Stored items:
......

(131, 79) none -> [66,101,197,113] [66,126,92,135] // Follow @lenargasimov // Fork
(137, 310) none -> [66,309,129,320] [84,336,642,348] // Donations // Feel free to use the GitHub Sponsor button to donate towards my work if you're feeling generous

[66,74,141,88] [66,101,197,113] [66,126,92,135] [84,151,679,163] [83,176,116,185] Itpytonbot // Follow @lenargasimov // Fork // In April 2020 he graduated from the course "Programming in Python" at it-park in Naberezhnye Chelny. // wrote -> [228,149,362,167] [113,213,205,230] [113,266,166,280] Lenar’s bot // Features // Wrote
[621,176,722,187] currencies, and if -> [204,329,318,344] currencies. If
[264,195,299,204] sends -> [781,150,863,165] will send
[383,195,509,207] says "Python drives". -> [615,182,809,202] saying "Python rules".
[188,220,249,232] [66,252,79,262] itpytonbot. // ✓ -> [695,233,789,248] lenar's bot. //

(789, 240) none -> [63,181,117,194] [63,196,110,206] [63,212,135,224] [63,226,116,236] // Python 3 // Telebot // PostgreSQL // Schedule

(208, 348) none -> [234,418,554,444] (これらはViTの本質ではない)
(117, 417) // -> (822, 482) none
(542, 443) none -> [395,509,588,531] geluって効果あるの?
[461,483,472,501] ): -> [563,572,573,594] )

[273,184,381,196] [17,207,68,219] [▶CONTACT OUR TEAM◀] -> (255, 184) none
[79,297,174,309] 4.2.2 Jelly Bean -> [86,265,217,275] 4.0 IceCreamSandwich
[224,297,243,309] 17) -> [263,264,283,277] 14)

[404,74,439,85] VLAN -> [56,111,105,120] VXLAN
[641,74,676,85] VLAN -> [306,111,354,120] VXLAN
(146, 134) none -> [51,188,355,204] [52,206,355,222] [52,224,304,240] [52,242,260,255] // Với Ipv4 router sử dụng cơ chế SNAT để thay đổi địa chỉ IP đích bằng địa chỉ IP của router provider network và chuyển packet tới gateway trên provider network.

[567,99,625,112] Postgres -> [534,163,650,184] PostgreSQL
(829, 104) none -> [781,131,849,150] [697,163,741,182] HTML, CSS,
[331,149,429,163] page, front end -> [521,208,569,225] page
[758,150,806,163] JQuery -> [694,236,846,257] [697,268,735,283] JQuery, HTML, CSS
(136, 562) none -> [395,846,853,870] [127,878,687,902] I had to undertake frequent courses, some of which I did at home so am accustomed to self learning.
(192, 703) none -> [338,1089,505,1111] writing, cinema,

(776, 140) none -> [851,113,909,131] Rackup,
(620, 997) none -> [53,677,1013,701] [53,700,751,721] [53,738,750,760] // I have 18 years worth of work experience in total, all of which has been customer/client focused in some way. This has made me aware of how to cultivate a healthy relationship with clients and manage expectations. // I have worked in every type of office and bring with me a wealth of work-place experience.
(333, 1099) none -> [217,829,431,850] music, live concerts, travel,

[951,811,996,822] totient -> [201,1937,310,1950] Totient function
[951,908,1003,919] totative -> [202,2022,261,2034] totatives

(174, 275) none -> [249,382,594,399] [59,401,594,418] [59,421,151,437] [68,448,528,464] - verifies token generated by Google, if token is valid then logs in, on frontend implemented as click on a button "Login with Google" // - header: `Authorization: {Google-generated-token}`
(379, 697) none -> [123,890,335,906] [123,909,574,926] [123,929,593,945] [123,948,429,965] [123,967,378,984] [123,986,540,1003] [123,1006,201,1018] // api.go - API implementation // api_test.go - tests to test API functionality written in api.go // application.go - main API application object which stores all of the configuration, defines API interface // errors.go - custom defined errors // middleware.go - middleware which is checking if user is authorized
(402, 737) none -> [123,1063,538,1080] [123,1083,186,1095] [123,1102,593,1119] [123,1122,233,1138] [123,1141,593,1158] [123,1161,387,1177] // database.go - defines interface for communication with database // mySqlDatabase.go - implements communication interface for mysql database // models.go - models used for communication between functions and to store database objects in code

......

### What to work on:
Each entry above needs to be retyped exactly as it appears.

### Exercise solution:
(131, 79) none -> [66,101,197,113] [66,126,92,135] // Follow @lenargasimov // Fork
(137, 310) none -> [66,309,129,320] [84,336,642,348] // Donations // Feel free to use the GitHub Sponsor button to donate towards my work if you're feeling generous

[66,74,141,88] [66,101,197,113] [66,126,92,135] [84,151,679,163] [83,176,116,185] Itpytonbot // Follow @lenargasimov // Fork // In April 2020 he graduated from the course "Programming in Python" at it-park in Naberezhnye Chelny. // wrote -> [228,149,362,167] [113,213,205,230] [113,266,166,280] Lenar’s bot // Features // Wrote
[621,176,722,187] currencies, and if -> [204,329,318,344] currencies. If
[264,195,299,204] sends -> [781,150,863,165] will send
[383,195,509,207] says "Python drives". -> [615,182,809,202] saying "Python rules".
[188,220,249,232] [66,252,79,262] itpytonbot. // ✓ -> [695,233,789,248] lenar's bot. //

(789, 240) none -> [63,181,117,194] [63,196,110,206] [63,212,135,224] [63,226,116,236] // Python 3 // Telebot // PostgreSQL // Schedule

(208, 348) none -> [234,418,554,444] (これらはViTの本質ではない)
(117, 417) // -> (822, 482) none
(542, 443) none -> [395,509,588,531] geluって効果あるの?
[461,483,472,501] ): -> [563,572,573,594] )

[273,184,381,196] [17,207,68,219] [▶CONTACT OUR TEAM◀] -> (255, 184) none
[79,297,174,309] 4.2.2 Jelly Bean -> [86,265,217,275] 4.0 IceCreamSandwich
[224,297,243,309] 17) -> [263,264,283,277] 14)

[404,74,439,85] VLAN -> [56,111,105,120] VXLAN
[641,74,676,85] VLAN -> [306,111,354,120] VXLAN
(146, 134) none -> [51,188,355,204] [52,206,355,222] [52,224,304,240] [52,242,260,255] // Với Ipv4 router sử dụng cơ chế SNAT để thay đổi địa chỉ IP đích bằng địa chỉ IP của router provider network và chuyển packet tới gateway trên provider network.

[567,99,625,112] Postgres -> [534,163,650,184] PostgreSQL
(829, 104) none -> [781,131,849,150] [697,163,741,182] HTML, CSS,
[331,149,429,163] page, front end -> [521,208,569,225] page
[758,150,806,163] JQuery -> [694,236,846,257] [697,268,735,283] JQuery, HTML, CSS
(136, 562) none -> [395,846,853,870] [127,878,687,902] I had to undertake frequent courses, some of which I did at home so am accustomed to self learning.
(192, 703) none -> [338,1089,505,1111] writing, cinema,

(776, 140) none -> [851,113,909,131] Rackup,
(620, 997) none -> [53,677,1013,701] [53,700,751,721] [53,738,750,760] // I have 18 years worth of work experience in total, all of which has been customer/client focused in some way. This has made me aware of how to cultivate a healthy relationship with clients and manage expectations. // I have worked in every type of office and bring with me a wealth of work-place experience.
(333, 1099) none -> [217,829,431,850] music, live concerts, travel,

[951,811,996,822] totient -> [201,1937,310,1950] Totient function
[951,908,1003,919] totative -> [202,2022,261,2034] totatives

(174, 275) none -> [249,382,594,399] [59,401,594,418] [59,421,151,437] [68,448,528,464] - verifies token generated by Google, if token is valid then logs in, on frontend implemented as click on a button "Login with Google" // - header: `Authorization: {Google-generated-token}`
(379, 697) none -> [123,890,335,906] [123,909,574,926] [123,929,593,945] [123,948,429,965] [123,967,378,984] [123,986,540,1003] [123,1006,201,1018] // api.go - API implementation // api_test.go - tests to test API functionality written in api.go // application.go - main API application object which stores all of the configuration, defines API interface // errors.go - custom defined errors // middleware.go - middleware which is checking if user is authorized
(402, 737) none -> [123,1063,538,1080] [123,1083,186,1095] [123,1102,593,1119] [123,1122,233,1138] [123,1141,593,1158] [123,1161,387,1177] // database.go - defines interface for communication with database // mySqlDatabase.go - implements communication interface for mysql database // models.go - models used for communication between functions and to store database objects in code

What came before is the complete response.